Ditch Change Fatigue and Embrace Continual Evolution

Ditch Change Fatigue and Embrace Continual Evolution

Learn How Embracing Change Leads to More Innovative Cultures

The idea that there’s a quick fix for culture can cause lots of problems. Cultural change is what you get after you’ve put new processes or structures in place, and it evolves slowly, along with the organization.

It’s challenging to get employees to embrace change — they may feel they’re constantly told they need to change processes and practices, only for the leadership team to keep on doing what they always do, and for managers to maintain the same old routines. Despite an initial surge of enthusiasm, nothing ever changes.

The irony is that “change fatigue” can set in, despite “the way we do things around here” remaining very much the same.

Change fatigue is one of the top 2 challenges leaders face when building organizational cultures, we found in a survey with corporate leaders.

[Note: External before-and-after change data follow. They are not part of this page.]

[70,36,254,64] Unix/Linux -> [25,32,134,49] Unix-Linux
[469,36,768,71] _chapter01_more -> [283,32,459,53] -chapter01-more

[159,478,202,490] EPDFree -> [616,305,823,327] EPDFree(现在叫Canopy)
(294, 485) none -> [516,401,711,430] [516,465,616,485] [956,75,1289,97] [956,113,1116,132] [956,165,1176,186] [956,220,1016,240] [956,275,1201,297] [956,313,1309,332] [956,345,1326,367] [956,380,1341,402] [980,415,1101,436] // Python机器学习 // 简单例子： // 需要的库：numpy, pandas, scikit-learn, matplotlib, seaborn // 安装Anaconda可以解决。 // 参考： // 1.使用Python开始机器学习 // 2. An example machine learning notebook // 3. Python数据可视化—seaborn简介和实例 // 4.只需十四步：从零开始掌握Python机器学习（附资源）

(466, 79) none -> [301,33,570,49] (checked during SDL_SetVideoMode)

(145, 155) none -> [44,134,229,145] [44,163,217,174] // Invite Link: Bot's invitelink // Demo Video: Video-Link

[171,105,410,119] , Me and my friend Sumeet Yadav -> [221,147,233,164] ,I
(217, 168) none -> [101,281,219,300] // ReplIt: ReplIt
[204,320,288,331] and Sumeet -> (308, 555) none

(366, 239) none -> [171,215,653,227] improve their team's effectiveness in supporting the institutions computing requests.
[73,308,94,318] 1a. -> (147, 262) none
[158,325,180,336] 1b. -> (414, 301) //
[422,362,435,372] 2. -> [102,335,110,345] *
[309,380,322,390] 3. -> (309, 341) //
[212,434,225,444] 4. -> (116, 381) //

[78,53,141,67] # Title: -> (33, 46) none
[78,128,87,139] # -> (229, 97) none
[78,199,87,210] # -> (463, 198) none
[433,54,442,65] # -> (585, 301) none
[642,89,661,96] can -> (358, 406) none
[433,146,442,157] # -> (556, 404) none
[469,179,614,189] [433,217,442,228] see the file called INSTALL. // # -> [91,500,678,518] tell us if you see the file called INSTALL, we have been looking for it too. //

Other research has found that change initiatives flounder because companies lack the skills to sustain and embrace change over time.

When the reasons and need for change are poorly communicated, everyone feels frustrated and deflated.

Combine with that the fact that all changes, even positive ones, come at a cumulative cost for your workforce.

Overcome Change Fatigue & Build Change Resilience

How to Get Employees to Embrace Change

David Altman, our Chief Research and Innovation Officer, argues for giving leaders and employees a short, sharp shock: In effect, “If you think change is constant now, then you ain’t seen nothing yet.”

“What leaders must do is to help employees and managers recalibrate their expectations,” Altman argues. “This is the world we live in now — change is constant. There’s no ‘getting back to normal.’”

“The message from leaders needs to be: ‘Let’s get ourselves in shape as individuals and as an organizational culture to embrace the opportunities and to manage the challenges of constant change in the dynamic world that we live in. Let’s equip ourselves together to become more resilient to accommodate that.’

According to Altman, leaders can help employees — and themselves — cope with and embrace change by taking the following steps:

  1. Help the organization continually prioritize change efforts, and focus on the change initiatives that are the highest priority.
  2. Recognize and talk about how change is both the beginning of something new and the ending of something that previously was embraced as a best practice.
  3. Teach employees evidence-based techniques for managing stress, building resilience, and deploying coping skills in the face of high demands. Build organizational resilience, too.
  4. Focus on building a psychologically safe culture in which people can take interpersonal risks by speaking their truths. Psychological safety is critical for candid conversations.

“The last step will help leaders understand the challenges and opportunities that exist throughout the organization, which in turn will help leaders be more effective in leading their teams through change,” Altman says.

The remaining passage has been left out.